Change detection outputs
== Segment start ==

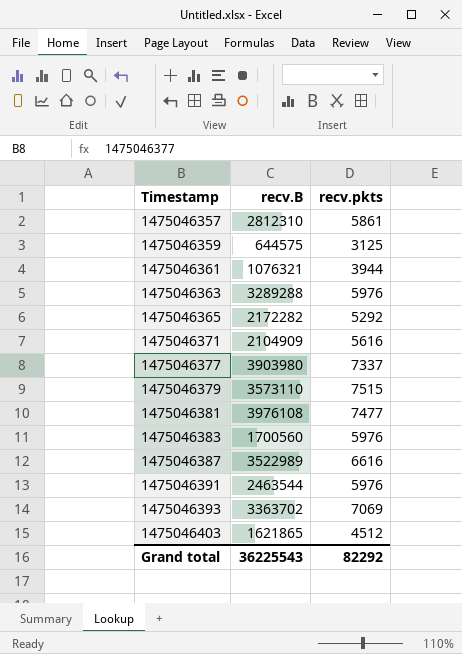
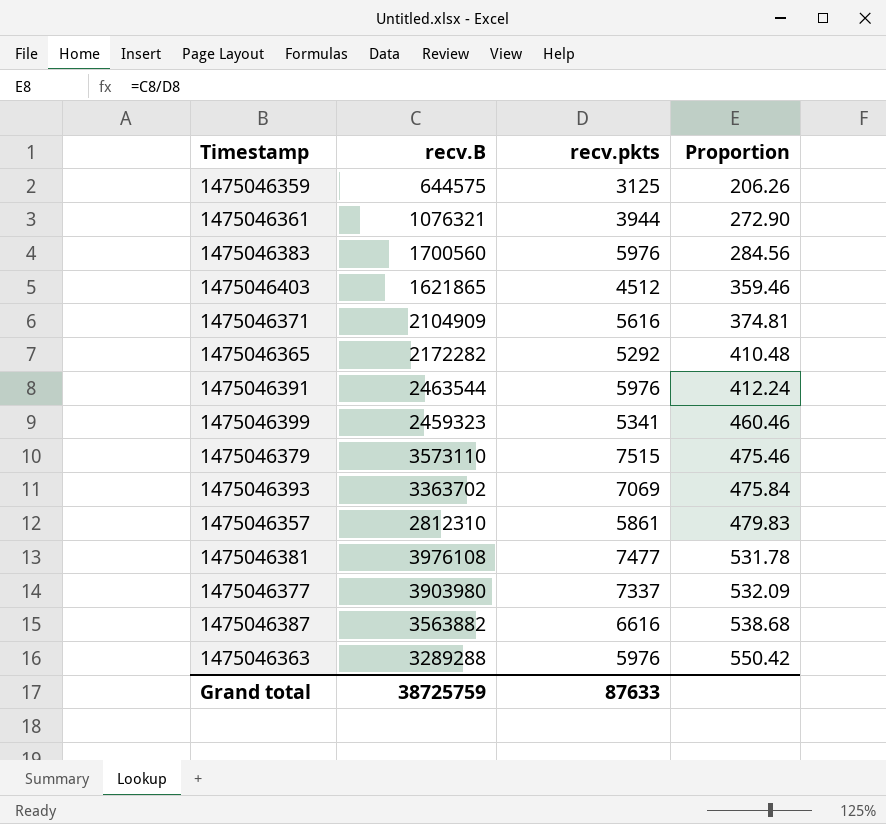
row order: Timestamp ascending -> Proportion ascending
column Proportion | formula: none -> [recv.B] / [recv.pkts]
row 1475046399: none -> 2459323 | 5341 | 460.46
1475046387 | recv.B: 3522989 -> 3563882
Grand total | recv.B: 36225543 -> 38725759
Grand total | recv.pkts: 82292 -> 87633

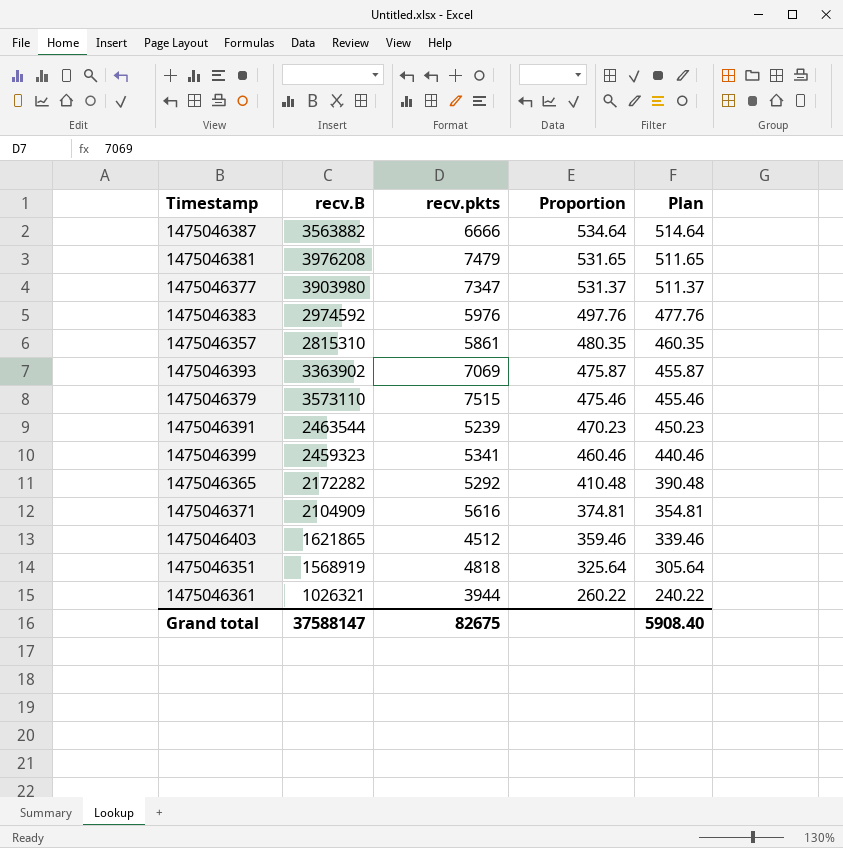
row order: Proportion ascending -> Proportion descending
column Plan | formula: none -> [Proportion] - 20
row 1475046359: 644575 | 3125 | 206.26 -> none
row 1475046363: 3289288 | 5976 | 550.42 -> none
1475046387 | recv.pkts: 6616 -> 6666
1475046387 | Proportion: 538.68 -> 534.64
1475046381 | recv.B: 3976108 -> 3976208
1475046381 | recv.pkts: 7477 -> 7479
1475046381 | Proportion: 531.78 -> 531.65
1475046377 | recv.pkts: 7337 -> 7347
1475046377 | Proportion: 532.09 -> 531.37
1475046383 | recv.B: 1700560 -> 2974592
1475046383 | Proportion: 284.56 -> 497.76
1475046357 | recv.B: 2812310 -> 2815310
1475046357 | Proportion: 479.83 -> 480.35
1475046393 | recv.B: 3363702 -> 3363902
1475046393 | Proportion: 475.84 -> 475.87
1475046391 | recv.pkts: 5976 -> 5239
1475046391 | Proportion: 412.24 -> 470.23
row 1475046351: none -> 1568919 | 4818 | 325.64 | 305.64
1475046361 | recv.B: 1076321 -> 1026321
1475046361 | Proportion: 272.90 -> 260.22
Grand total | recv.B: 38725759 -> 37588147
Grand total | recv.pkts: 87633 -> 82675

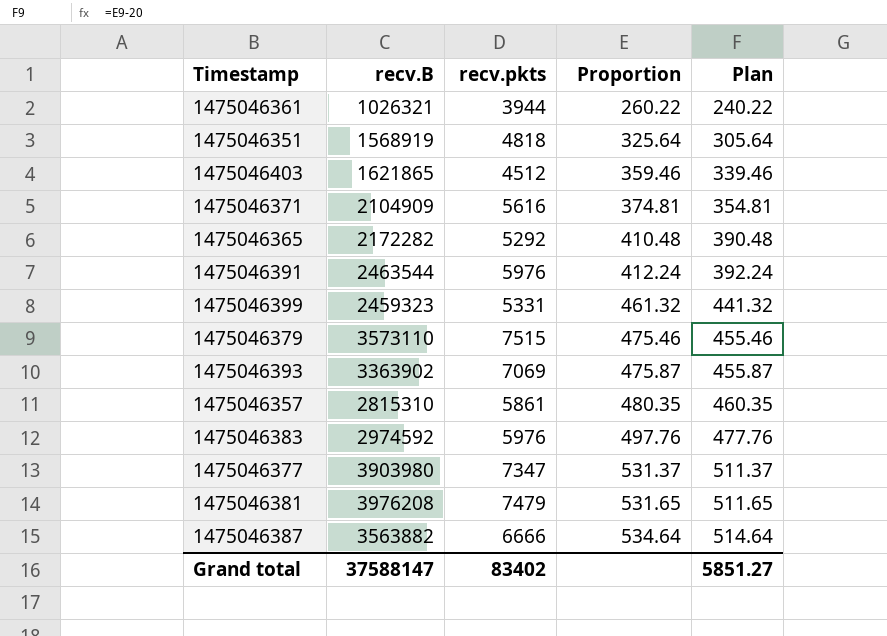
row order: Proportion descending -> Proportion ascending
1475046391 | recv.pkts: 5239 -> 5976
1475046391 | Proportion: 470.23 -> 412.24
1475046391 | Plan: 450.23 -> 392.24
1475046399 | recv.pkts: 5341 -> 5331
1475046399 | Proportion: 460.46 -> 461.32
1475046399 | Plan: 440.46 -> 441.32
Grand total | recv.pkts: 82675 -> 83402
Grand total | Plan: 5908.40 -> 5851.27

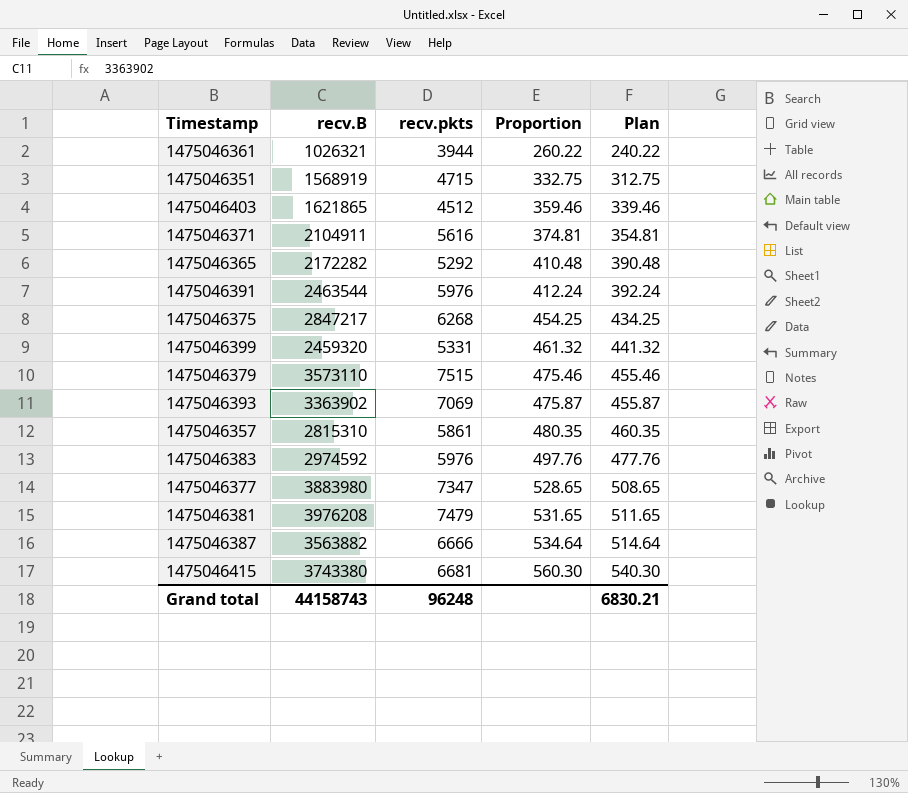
1475046351 | recv.pkts: 4818 -> 4715
1475046351 | Proportion: 325.64 -> 332.75
1475046351 | Plan: 305.64 -> 312.75
1475046371 | recv.B: 2104909 -> 2104911
row 1475046375: none -> 2847217 | 6268 | 454.25 | 434.25
1475046399 | recv.B: 2459323 -> 2459320
1475046377 | recv.B: 3903980 -> 3883980
1475046377 | Proportion: 531.37 -> 528.65
1475046377 | Plan: 511.37 -> 508.65
row 1475046415: none -> 3743380 | 6681 | 560.30 | 540.30
Grand total | recv.B: 37588147 -> 44158743
Grand total | recv.pkts: 83402 -> 96248
Grand total | Plan: 5851.27 -> 6830.21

== Segment end ==

Problem requirements
Copy out all the lines of the records that include "Plan".

Answer box
column Plan | formula: none -> [Proportion] - 20
1475046391 | Plan: 450.23 -> 392.24
1475046399 | Plan: 440.46 -> 441.32
Grand total | Plan: 5908.40 -> 5851.27
1475046351 | Plan: 305.64 -> 312.75
1475046377 | Plan: 511.37 -> 508.65
Grand total | Plan: 5851.27 -> 6830.21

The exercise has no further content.